Route Discovery - Modification of DSDV Routing Protocol

3 Performance Enhancement via Directional Antennas 15

3.4 Layer 3: Routing

3.4.2 Modification of DSDV Routing Protocol

3.4.2.1 Route Discovery

As in the DSDV routing protocol, our proposed modification requires each mobile node to maintain a routing table which lists all the possible destinations within the network. As shown in Table. 3.1, each entry is tagged with some important routing information such as a sequence number, the metric and the next hop to each destination, and the install time of each entry. The sequence number, as mentioned before, provides a judgment on the freshness of a route. Every time a destination node advertises its routing table, the corresponding sequence number is increased.

Upon receiving the routing information, a route with a more recent sequence number is always preferred. For those candidates with the same sequence number, a route with the smallest metric is selected, and the corresponding node is chosen as the next hop. In a multi-hop environment, the next hop succeeds the data packets and relays forward the destination. The metric represents the crowd level of each route all the

way to the destination. The definition and calculation of the crowd level will be discussed later. The install time field indicates when the entry is installed in the routing table. Examining the install time of each route helps to determine when to delete stale routes. In fact, not all of the information in the routing table is exchanged through the network. As shown in Table. 3.2, update packets contains only information about reachable destinations and the corresponding metrics and sequence numbers.

In addition to the routing table, a neighborhood table is maintained in each mobile node. As shown in Table. 3.3, a neighborhood table lists all the reachable neighbors and the corresponding directions. Each entry in the neighborhood table is also tagged with the install time as in routing tables. Every time a node hears a signal from one of its adjacent nodes, the DOA of this signal is estimated at the PHY layer.

Since the signal can be received by this node, the sender of the signal represents a reachable neighbor of this node. If this neighbor is never heard before, it is added into the neighborhood table along with the DOA. If this neighbor is already recorded in the neighborhood table, the DOA is updated. Therefore, a node can be aware of all its reachable neighbors and the corresponding direction to each. The neighborhood table not only helps to calculate the crowd level of a route to a certain destination, but also guides the antenna beam to the right direction. Recall that at the MAC layer, an RTS packet requires a DOA caching mechanism to be sent directionally toward an intended node. That is, when relaying a data packet, a node must check its routing table for the next hop. After making sure that it has a route to the destination, an RTS packet is sent directionally toward the next hop according to the DOA information recorded in the neighborhood table.

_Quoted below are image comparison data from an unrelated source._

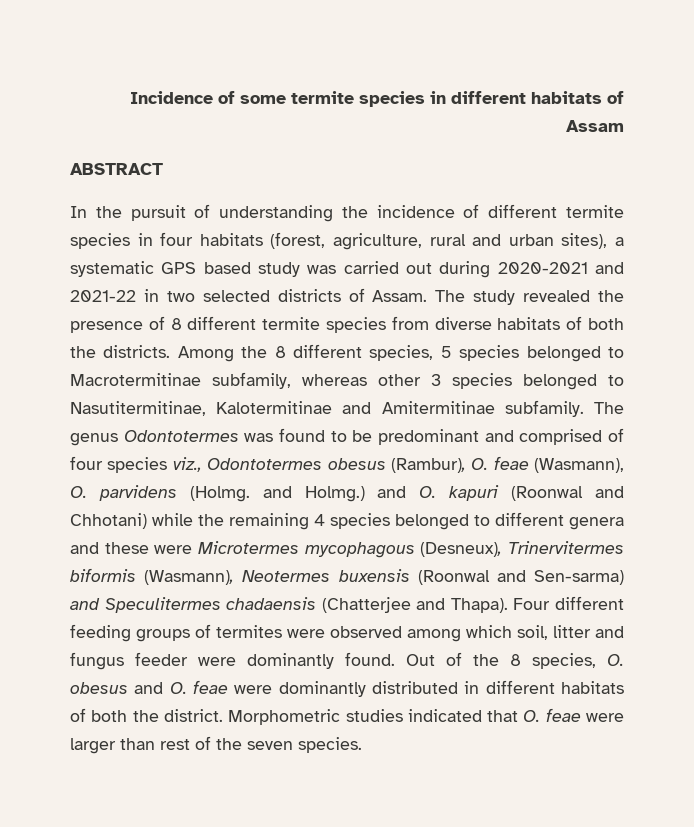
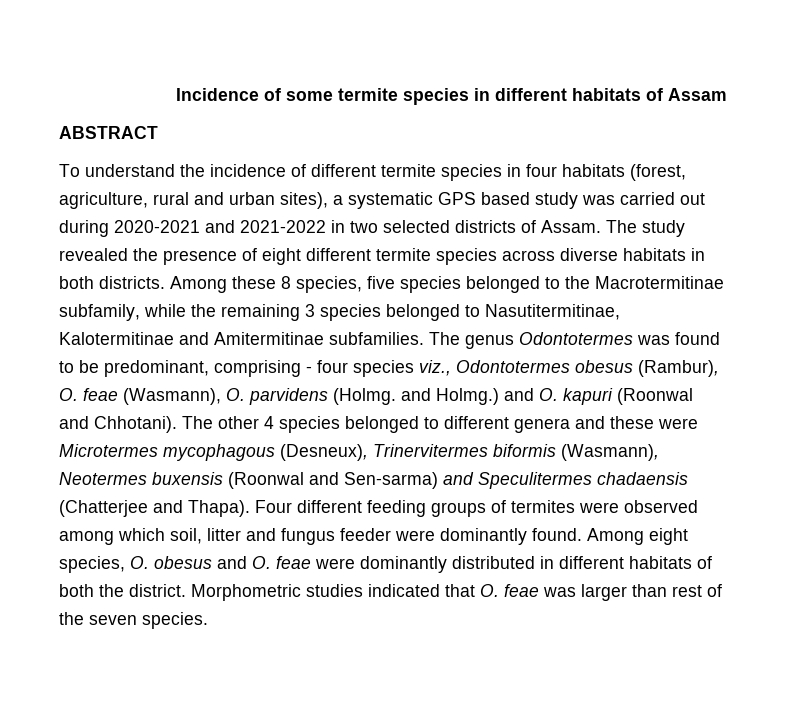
- In the pursuit of understanding the incidence of different termite species in four habitats (forest, agriculture, rural and urban sites), a systematic GPS based study was carried out during 2020-2021 and 2021-22 in two selected districts of Assam.
+ To understand the incidence of different termite species in four habitats (forest, agriculture, rural and urban sites), a systematic GPS based study was carried out during 2020-2021 and 2021-2022 in two selected districts of Assam.
- The study revealed the presence of 8 different termite species from diverse habitats of both the districts. Among the 8 different species, 5 species belonged to Macrotermitinae subfamily, whereas other 3 species belonged to Nasutitermitinae, Kalotermitinae and Amitermitinae subfamily.
+ The study revealed the presence of eight different termite species across diverse habitats in both districts. Among these 8 species, five species belonged to the Macrotermitinae subfamily, while the remaining 3 species belonged to Nasutitermitinae, Kalotermitinae and Amitermitinae subfamilies.
- The genus Odontotermes was found to be predominant and comprised of four species viz., Odontotermes obesus (Rambur), O. feae (Wasmann), O. parvidens (Holmg. and Holmg.) and O. kapuri (Roonwal and Chhotani) while the remaining 4 species belonged to different genera and these were Microtermes mycophagous (Desneux), Trinervitermes biformis (Wasmann), Neotermes buxensis (Roonwal and Sen-sarma) and Speculitermes chadaensis (Chatterjee and Thapa).
+ The genus Odontotermes was found to be predominant, comprising - four species viz., Odontotermes obesus (Rambur), O. feae (Wasmann), O. parvidens (Holmg. and Holmg.) and O. kapuri (Roonwal and Chhotani). The other 4 species belonged to different genera and these were Microtermes mycophagous (Desneux), Trinervitermes biformis (Wasmann), Neotermes buxensis (Roonwal and Sen-sarma) and Speculitermes chadaensis (Chatterjee and Thapa).
- Out of the 8 species, O. obesus and O. feae were dominantly distributed in different habitats of both the district.
+ Among eight species, O. obesus and O. feae were dominantly distributed in different habitats of both the district.
- Morphometric studies indicated that O. feae were larger than rest of the seven species.
+ Morphometric studies indicated that O. feae was larger than rest of the seven species.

In the following, we present a routing strategy to discover a route along which packet transmission experiences the least interference. An intuitive way to achieve

this goal is to relay packets through a sparsely populated area. Firstly, the crowd level is calculated as follows. When a node receives a signal from one of its neighbors, the DOA of this signal is estimated at the PHY layer, and the neighborhood table is updated as mentioned before. If this received signal is a routing update, the node will refer to its neighborhood table for the calculation of crowd level before updating its routing table. According to the neighborhood table, the number of neighbors within a certain range of the DOA which the signal comes from can be determined. This number is regarded as the crowd level of this single hop in the corresponding direction. Secondly, the routing table is updated. The metric of each entry in the routing update is accumulated with the newly derived single-hop crowd level. As a result, the crowd level of each route in which the routing update source node is used as the next hop can be derived. An entry with a small metric represents a route along which nodes are sparsely located, and thus is preferred. The routing information update process is shown by a flow chart in Fig. 3.6. A latest sparse route can thus be derived.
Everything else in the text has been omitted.